* Activity: Go through the listing below and output exactly the line with "#858585; font-size: 12.5px;", the line with "#7d7d7d; font-size: 12.5px;", and each line between; omit the rest.

* The input:

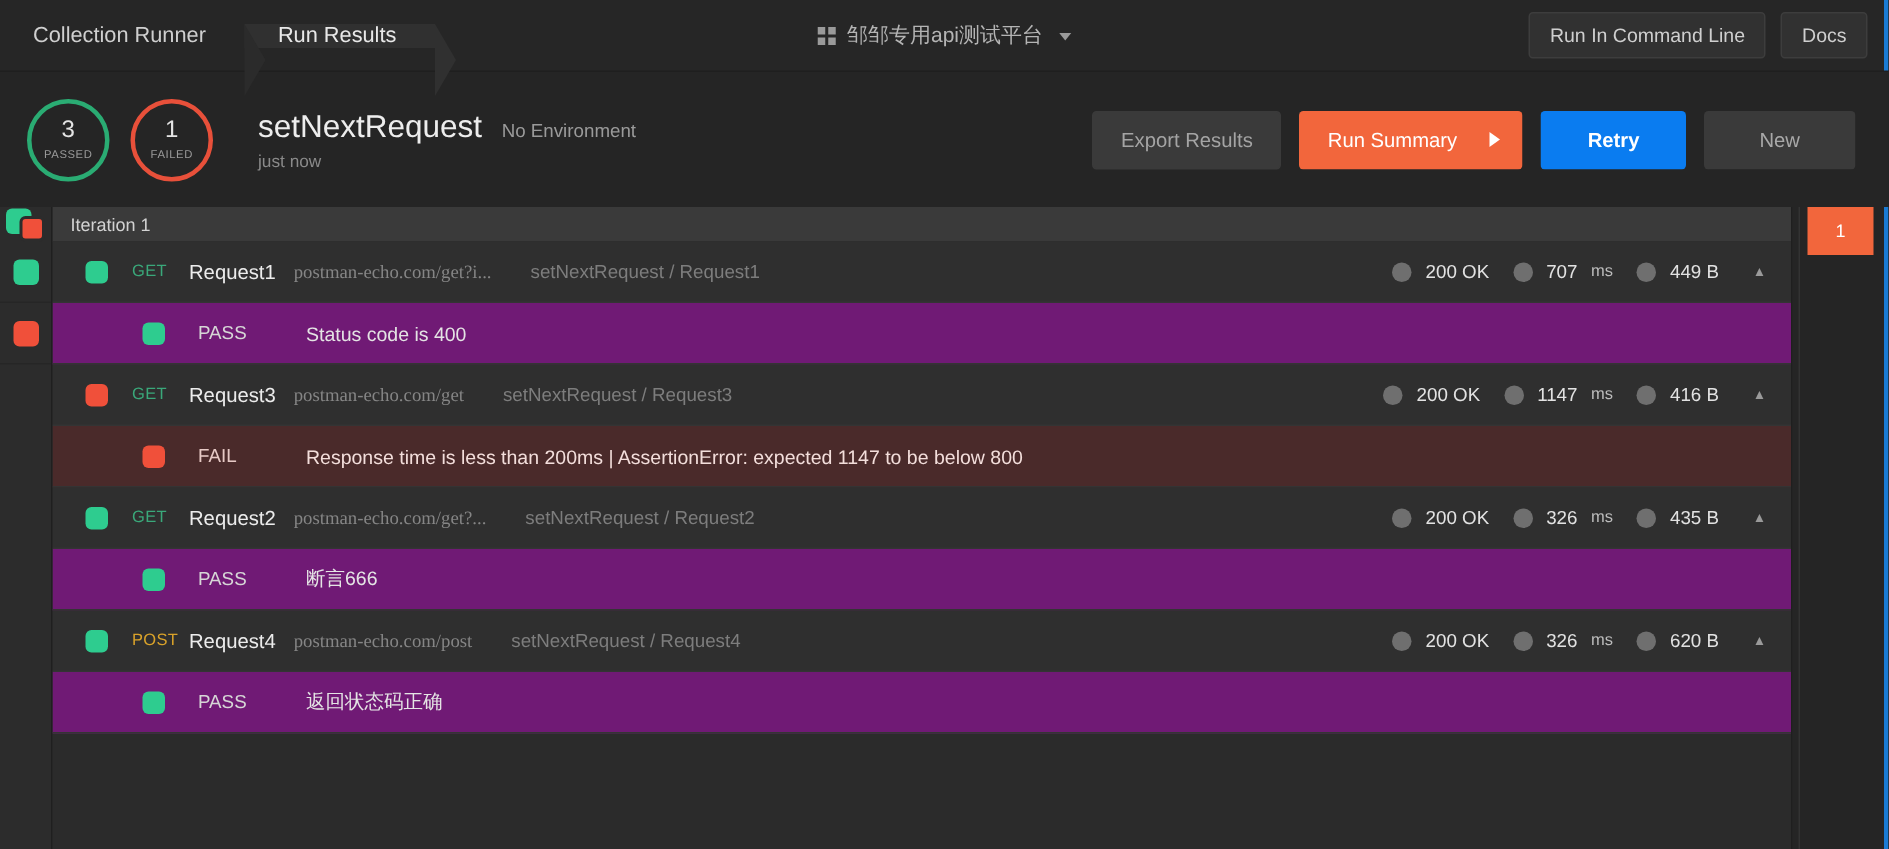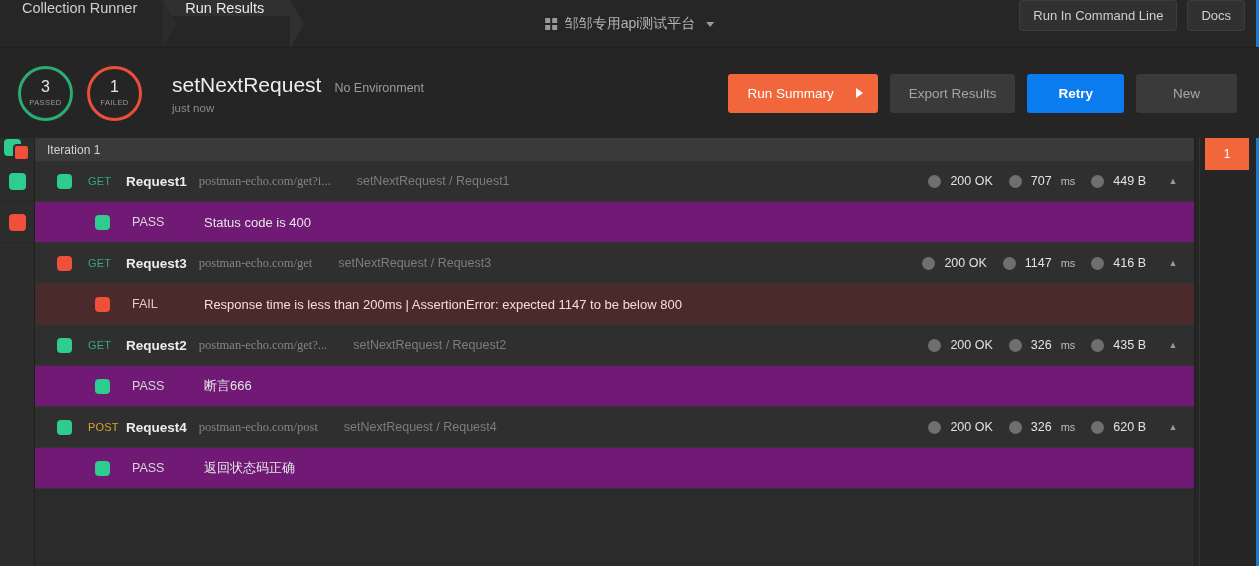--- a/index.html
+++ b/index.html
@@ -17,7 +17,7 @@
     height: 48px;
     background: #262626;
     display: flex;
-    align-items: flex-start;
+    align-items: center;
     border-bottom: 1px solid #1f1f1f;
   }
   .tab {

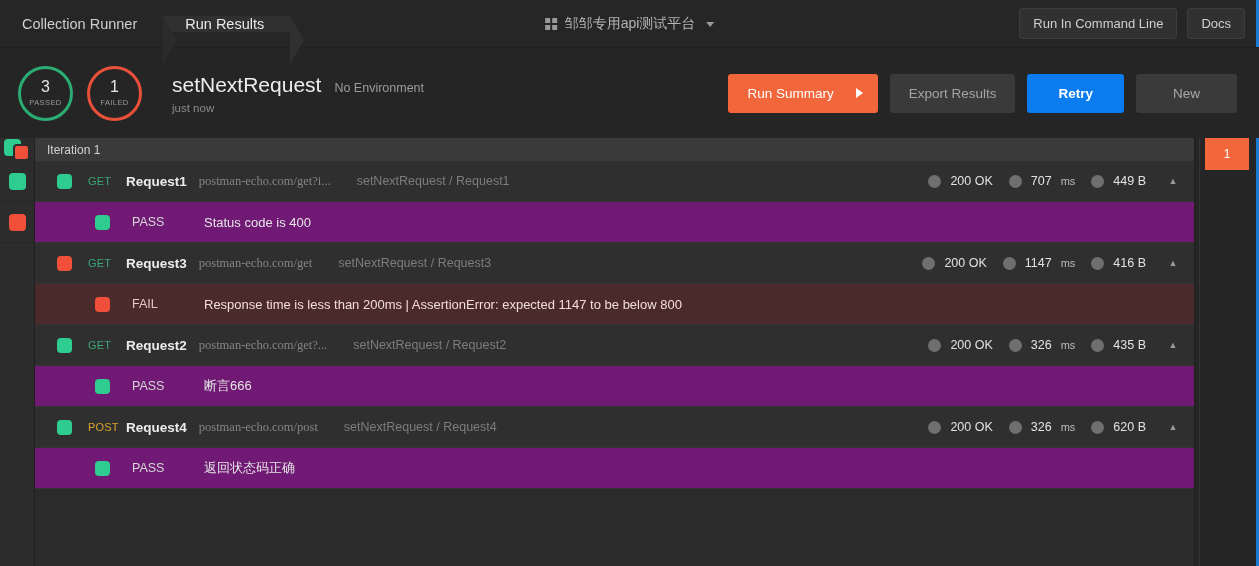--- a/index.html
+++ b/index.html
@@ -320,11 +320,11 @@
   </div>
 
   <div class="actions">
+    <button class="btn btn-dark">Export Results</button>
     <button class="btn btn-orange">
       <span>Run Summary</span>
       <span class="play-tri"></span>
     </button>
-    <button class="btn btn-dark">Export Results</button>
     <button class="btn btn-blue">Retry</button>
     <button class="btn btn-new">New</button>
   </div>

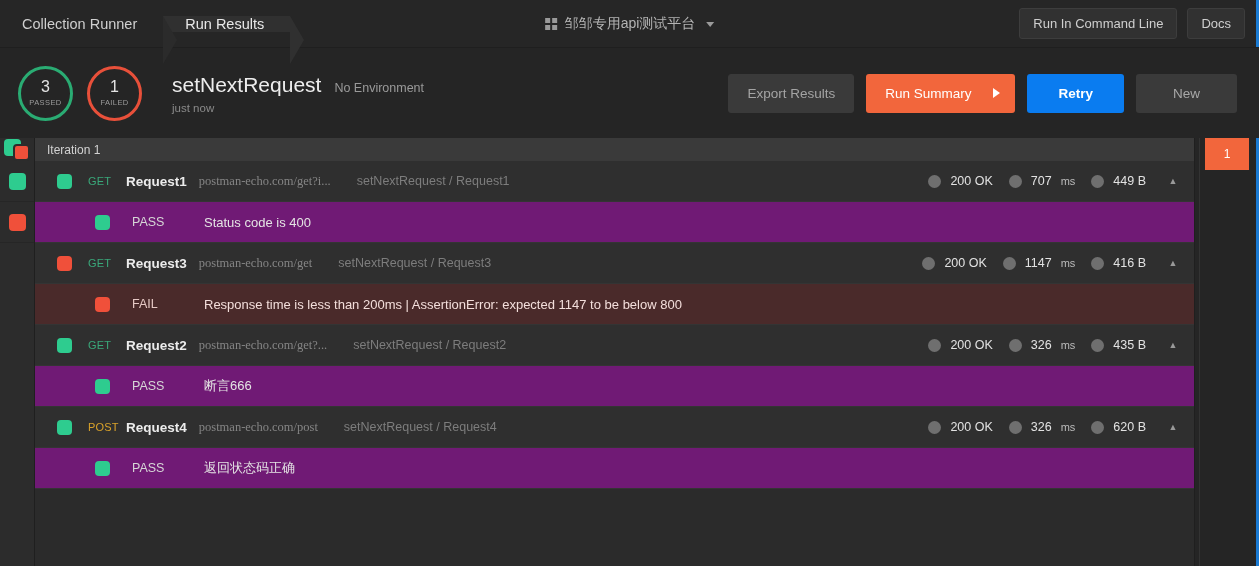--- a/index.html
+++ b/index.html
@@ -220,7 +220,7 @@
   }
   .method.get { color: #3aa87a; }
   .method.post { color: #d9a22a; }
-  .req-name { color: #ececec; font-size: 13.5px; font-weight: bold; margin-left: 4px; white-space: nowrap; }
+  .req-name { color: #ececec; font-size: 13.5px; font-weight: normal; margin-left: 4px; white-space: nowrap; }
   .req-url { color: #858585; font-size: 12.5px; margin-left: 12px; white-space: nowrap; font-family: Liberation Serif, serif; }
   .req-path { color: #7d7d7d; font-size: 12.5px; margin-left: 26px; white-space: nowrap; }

==

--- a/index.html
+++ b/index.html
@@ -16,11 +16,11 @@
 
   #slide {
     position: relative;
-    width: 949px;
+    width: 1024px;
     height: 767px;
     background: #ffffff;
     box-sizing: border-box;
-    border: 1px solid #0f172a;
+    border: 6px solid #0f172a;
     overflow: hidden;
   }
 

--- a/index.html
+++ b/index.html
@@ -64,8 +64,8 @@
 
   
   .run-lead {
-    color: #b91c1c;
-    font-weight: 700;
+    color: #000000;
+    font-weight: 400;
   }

...

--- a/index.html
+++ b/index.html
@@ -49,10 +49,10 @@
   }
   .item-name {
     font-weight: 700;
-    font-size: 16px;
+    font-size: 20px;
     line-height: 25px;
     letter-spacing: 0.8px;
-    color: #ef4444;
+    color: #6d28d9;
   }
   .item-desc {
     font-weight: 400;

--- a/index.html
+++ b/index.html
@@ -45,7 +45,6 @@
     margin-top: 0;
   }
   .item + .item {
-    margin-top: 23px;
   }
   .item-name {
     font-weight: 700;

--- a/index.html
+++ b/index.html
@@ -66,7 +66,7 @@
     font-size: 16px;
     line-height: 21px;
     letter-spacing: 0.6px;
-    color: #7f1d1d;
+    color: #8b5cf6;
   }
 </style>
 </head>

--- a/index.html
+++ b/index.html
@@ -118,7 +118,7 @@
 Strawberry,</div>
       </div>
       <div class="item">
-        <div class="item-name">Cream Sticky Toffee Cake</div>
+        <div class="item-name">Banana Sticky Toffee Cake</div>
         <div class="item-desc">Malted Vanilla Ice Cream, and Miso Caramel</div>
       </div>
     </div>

* Solution to the exercise:
   .req-url { color: #858585; font-size: 12.5px; margin-left: 12px; white-space: nowrap; font-family: Liberation Serif, serif; }
   .req-path { color: #7d7d7d; font-size: 12.5px; margin-left: 26px; white-space: nowrap; }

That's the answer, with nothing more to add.